Le gouvernement fédéral soutient en fait que les provinces et territoires versent dans leurs budgets généraux les sommes versées par Ottawa pour la santé, et il souhaiterait une meilleure reddition de comptes. Mme Ambrose est plutôt d'accord avec cette approche.

«Il existe un certain consensus dans le réseau, notamment des experts en politiques de la santé: l'argent n'arrange pas tout, de nos jours, a-t-elle dit. On doit trouver d'autres solutions, qui doivent donner de meilleurs résultats.»

Des analyses indépendantes ont démontré que depuis des années, les provinces ont été bien loin de hausser de 6 % leurs budgets consacrés à la santé. L'Institut canadien d'information sur la santé a ainsi estimé que la croissance moyenne annuelle des dépenses en santé des provinces avait été de 2,7 % de 2011 à 2015.
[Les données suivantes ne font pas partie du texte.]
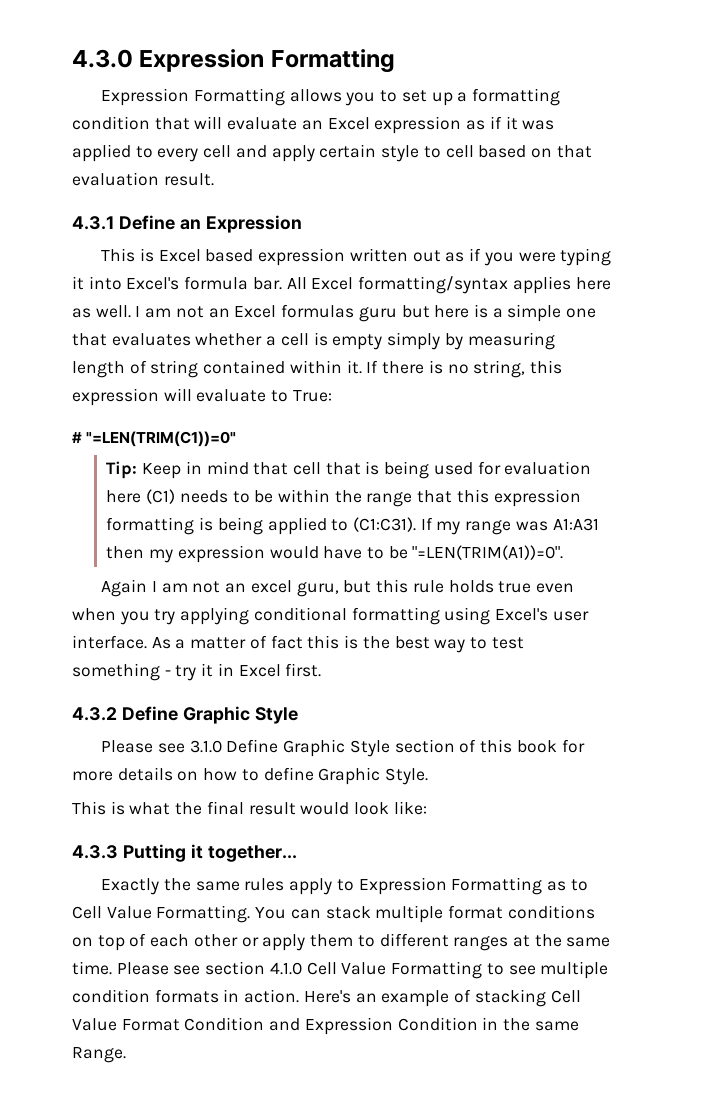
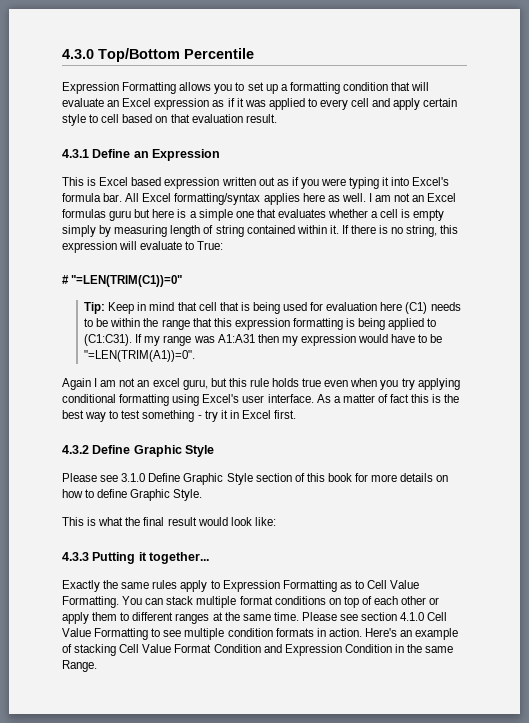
[139,49,395,73] Expression Formatting -> [98,48,254,62] Top/Bottom Percentile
La dernière entente sur les Transferts fédéraux en matière de santé a expiré en 2014, mais le gouvernement conservateur de Stephen Harper avait alors refusé de renégocier un nouvel accord: il a décrété unilatéralement que la hausse annuelle automatique de 6 % prendrait fin en 2017. Les provinces souhaitent évidemment conserver cette garantie de 6 % afin de pouvoir soigner une population de plus en plus vieillissante.

Le gouvernement fédéral épargnerait près de 1,1 milliard $ l'an prochain s'il s'en tenait à une hausse de 3 % des transferts en santé.

Mme Ambrose, qui a été ministre de la Santé de 2013 à 2015, estime que même à 3 %, il en coûte beaucoup au gouvernement fédéral, et que la solution ne passe pas seulement par l'argent.

Le gouvernement libéral a aussi promis de verser une somme additionnelle de 3 milliards $ sur quatre ans pour le secteur ciblé des soins à domicile. Certaines provinces se laissent tenter, surtout si ce nouvel accord est à long terme. Mais le ministre québécois, Gaétan Barrette, a catégoriquement rejeté cette ingérence dans un champ de compétence provinciale.